(What the task requires):
Return all of the entries exactly, but do not include the pictures.

(Study material):
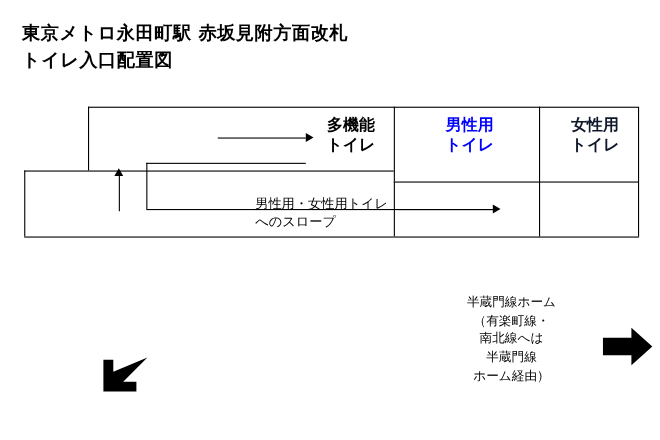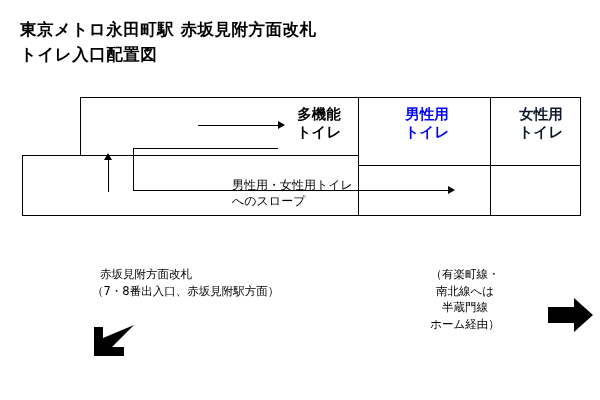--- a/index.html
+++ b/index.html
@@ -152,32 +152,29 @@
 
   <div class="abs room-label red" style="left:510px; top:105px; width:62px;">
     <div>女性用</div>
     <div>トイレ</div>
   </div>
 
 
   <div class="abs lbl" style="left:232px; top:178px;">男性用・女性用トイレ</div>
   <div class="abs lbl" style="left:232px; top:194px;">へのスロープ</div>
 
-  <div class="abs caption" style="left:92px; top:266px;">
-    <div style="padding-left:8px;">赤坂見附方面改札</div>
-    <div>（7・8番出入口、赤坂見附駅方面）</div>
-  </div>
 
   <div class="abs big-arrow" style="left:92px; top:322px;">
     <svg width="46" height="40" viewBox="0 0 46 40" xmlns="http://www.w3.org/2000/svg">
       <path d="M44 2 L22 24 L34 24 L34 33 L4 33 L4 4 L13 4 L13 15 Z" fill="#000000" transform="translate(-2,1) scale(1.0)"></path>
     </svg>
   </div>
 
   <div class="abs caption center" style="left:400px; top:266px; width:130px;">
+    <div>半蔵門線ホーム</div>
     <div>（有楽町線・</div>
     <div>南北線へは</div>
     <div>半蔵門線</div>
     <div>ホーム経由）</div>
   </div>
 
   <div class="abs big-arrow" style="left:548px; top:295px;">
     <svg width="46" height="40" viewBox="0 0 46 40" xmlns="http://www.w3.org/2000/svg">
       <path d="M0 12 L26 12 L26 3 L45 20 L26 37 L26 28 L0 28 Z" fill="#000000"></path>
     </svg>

(Solution for this problem):
--- a/index.html
+++ b/index.html
@@ -152,32 +152,29 @@
 
   <div class="abs room-label red" style="left:510px; top:105px; width:62px;">
     <div>女性用</div>
     <div>トイレ</div>
   </div>
 
 
   <div class="abs lbl" style="left:232px; top:178px;">男性用・女性用トイレ</div>
   <div class="abs lbl" style="left:232px; top:194px;">へのスロープ</div>
 
-  <div class="abs caption" style="left:92px; top:266px;">
-    <div style="padding-left:8px;">赤坂見附方面改札</div>
-    <div>（7・8番出入口、赤坂見附駅方面）</div>
-  </div>
 
   <div class="abs big-arrow" style="left:92px; top:322px;">
     <svg width="46" height="40" viewBox="0 0 46 40" xmlns="http://www.w3.org/2000/svg">
       <path d="M44 2 L22 24 L34 24 L34 33 L4 33 L4 4 L13 4 L13 15 Z" fill="#000000" transform="translate(-2,1) scale(1.0)"></path>
     </svg>
   </div>
 
   <div class="abs caption center" style="left:400px; top:266px; width:130px;">
+    <div>半蔵門線ホーム</div>
     <div>（有楽町線・</div>
     <div>南北線へは</div>
     <div>半蔵門線</div>
     <div>ホーム経由）</div>
   </div>
 
   <div class="abs big-arrow" style="left:548px; top:295px;">
     <svg width="46" height="40" viewBox="0 0 46 40" xmlns="http://www.w3.org/2000/svg">
       <path d="M0 12 L26 12 L26 3 L45 20 L26 37 L26 28 L0 28 Z" fill="#000000"></path>
     </svg>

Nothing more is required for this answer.